Le 15 du mois, je sais, c'est le prélèvement automatique du montant de la facture du téléphone et d'Internet de mon compte. Ils ne trouveront rien, ils interrompront le service. L'électricité, c'est dans trois jours qu'elle noircira ma demeure. Je rampe jusqu'à la cuisine, cherchant des miettes de pain dans les tiroirs. La nuit tombe, j'ai donc dormi pendant dix-huit heures, je me rapproche peut-être de l'état de l'hibernation. Que nous sommes mal fabriqués, nous les êtres humains!

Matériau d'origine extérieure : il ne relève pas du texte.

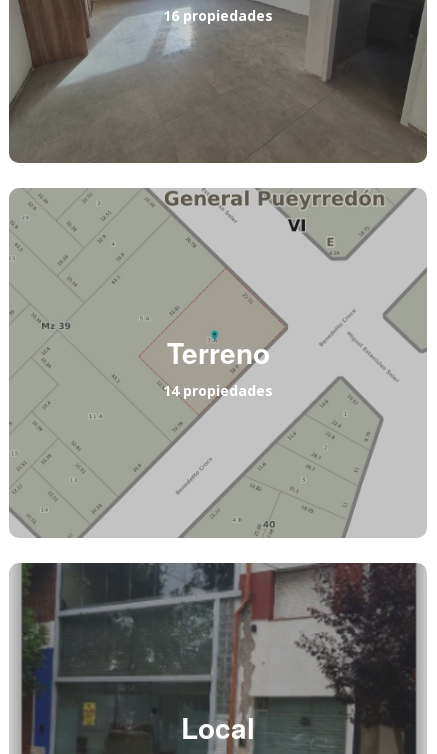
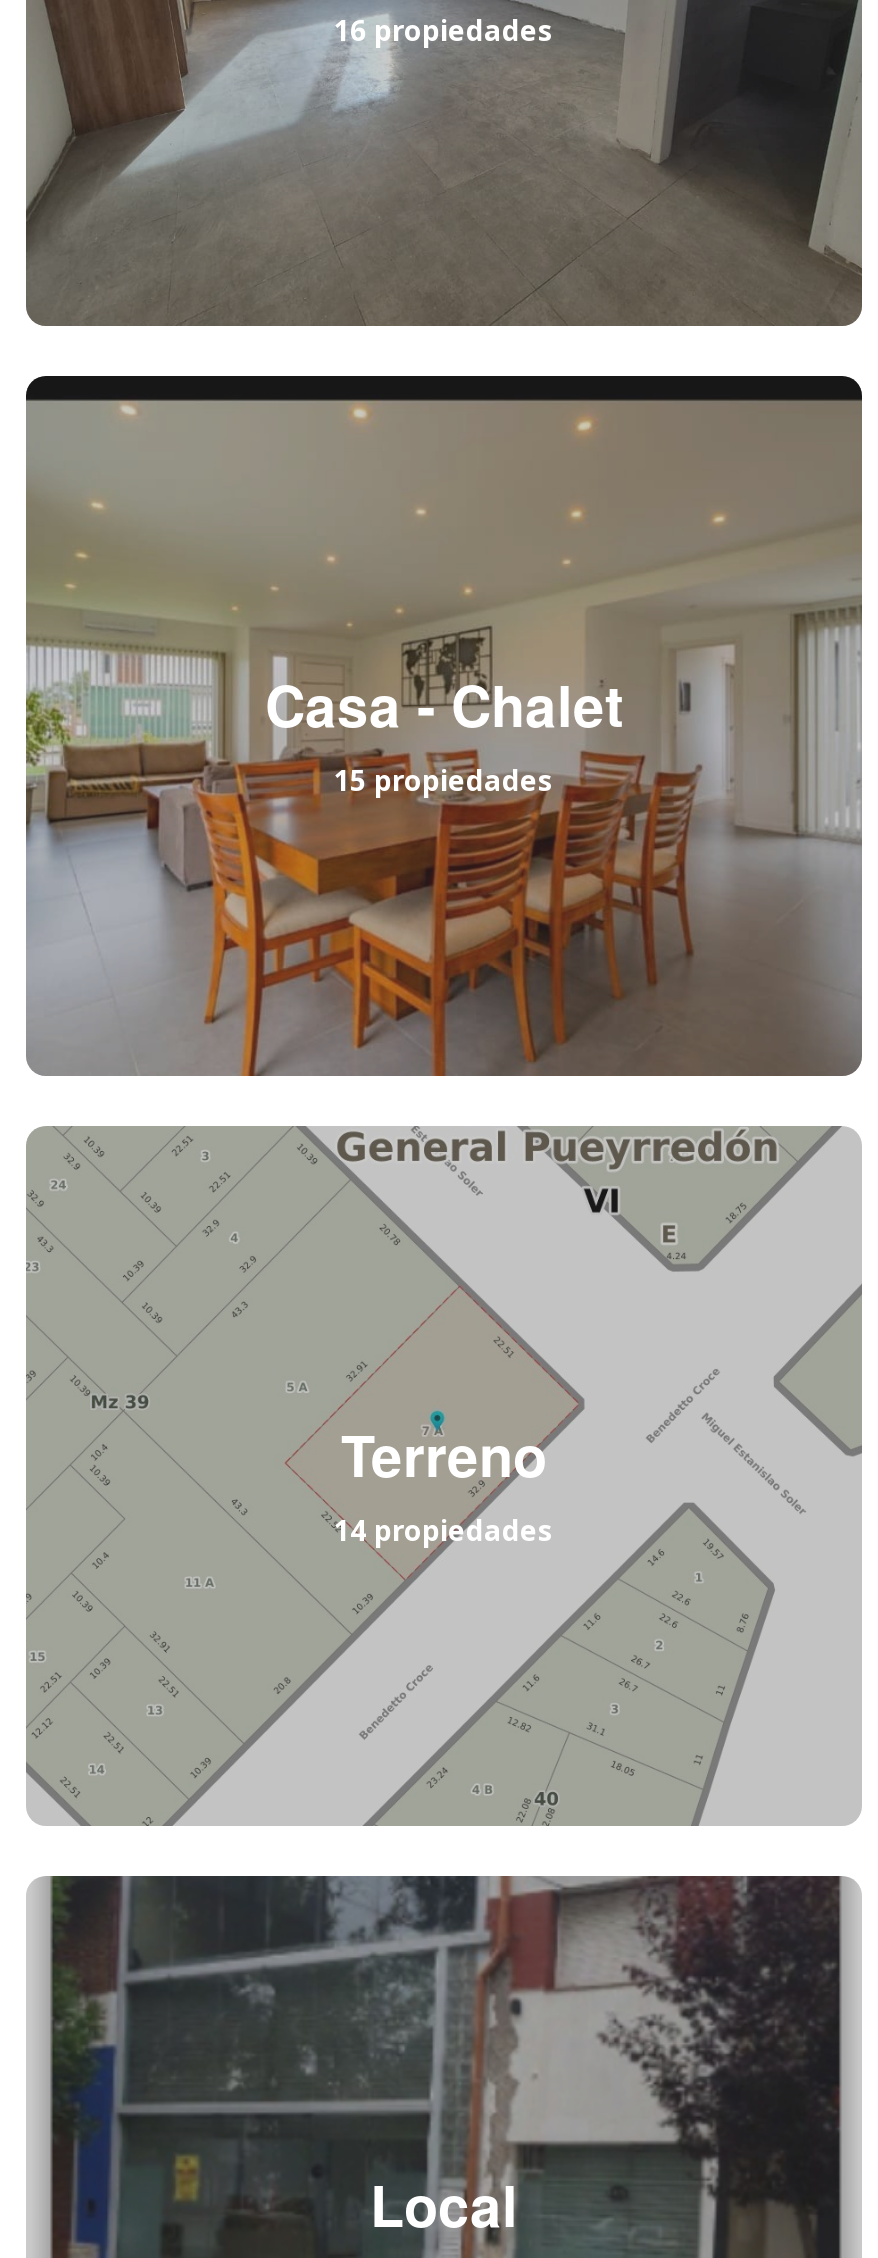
+ [image]
+ Casa - Chalet
+ 15 propiedades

Ni l'ours, ni l'écureuil, ni même les pigeons, ni le reste des animaux ne souffrent de famine, rien que les humains. Ils sont obligés de se ravitailler trois fois par jour. Pourquoi pas une fois par semaine ou une fois par mois. Quelle misérable invention que l'humain.

Je m'occupe à présent de mes voisins, les écureuils. Je les envie. Il y a deux ou trois jours, je ne me rappelle plus, je suivais leurs parties de jeu. Joyeux, courant, sautant, grimpant dans les arbres, ils s'amusaient comme des enfants. Ils ne se souciaient de rien, ni de l'électricité ni du téléphone, ni du loyer, ils n'ont rien à payer. Et même la nourriture, elle leur est offerte, une gracieuseté de sa majesté la nature.

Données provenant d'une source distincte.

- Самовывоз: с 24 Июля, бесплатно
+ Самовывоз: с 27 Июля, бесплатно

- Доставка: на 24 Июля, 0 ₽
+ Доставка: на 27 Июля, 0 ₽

C'est ma fin, la faim lacère mes entrailles, des crampes de la tête aux pieds secouent mon corps. La lueur au bout du tunnel dans mon cas est un train qui fonce à grande allure sur une voie unique.

Le chat des voisins me nargue, il est resplendissant de santé. Ah ses omoplates charnues!

C'est l'automne, il fait encore beau et tiède, une température parfaite pour une randonnée dans la montagne.

Le chat est devenu mon obsession et si je le tue et je le mange. Mais comment? Et puis l'écureuil? J'envisageais sérieusement de kidnapper le chat. Ma décision est prise. Un plan? Impossible de passer à l'attaque pendant le jour. Comment le piéger et surtout comment l'assassiner, je l'assommerais et s'il ne meurt pas du premier coup et il commence à crier. L'égorger avec un couteau bien aiguisé, et que ferais-je du sang et de la peau, je le grillerais ou je le rôtirais et les odeurs peut-être que les chats grillés dégagent une odeur particulière. Je serai arrêté pour le meurtre d'un chat. Cela mènerait directement à la prison, je ne sais pas, il faudra s'informer.

À propos de prison, la société dépense 70 000 dollars par an pour chaque détenu. Mais comment aller rejoindre ce paradis, nourri, blanchi, entretenu par l'État . Un délit, un crime quelconque?

À quoi me serviront la physique quantique, la philosophie, la littérature si elles ne me font pas nourrir, me répétait l'ami avant qu'il ne devienne une planche.

L'entêtement stérile du cerveau, incapable d'anticiper la débâcle de son propriétaire. Soudain, tout, la vie et ses accessoires, m'est apparu sous la forme absurde d'une mauvaise blague, la nourriture de l'esprit n'est pas comestible. La violence brutale du corps a eu raison de ma raison critique. Rires sardoniques.

Vous n'êtes pas sans savoir, doctes personnes, qu'un demi-million de personnes de notre province reçoivent une allocation mensuelle d'une valeur de six cents dollars pour se loger, se nourrir, se vêtir et s'émanciper (aller au théâtre, au cinéma, aux représentations du ballet, à l'opéra, assister à des concerts et voyager de temps en temps). Est-ce un canular?

Mes idées s'emballent, mon esprit se brouille, veuillez excuser mes digressions. Tout mon échafaudage scientifique et spirituel s'effondre d'un coup. Comment réconcilier le corps et l'esprit? La vie atteint sa fin ou sa plénitude lorsque les choses semblent avoir perdu toute signification, disait un écrivain.

Ça y est, le courant électrique est coupé. C'est une offensive préventive de leur part, comme s'ils avaient lu dans mon esprit. Oublions le chat. Pas d'électricité, pas de grillade, pas de téléphone, pas d'appel de détresse.

Je me regardais dans le miroir et tout d'un coup l'illumination. J'ai remarqué que, dans la vie de tous les jours, je n'utilisais pas beaucoup mon bras gauche sauf à quelques rares occasions.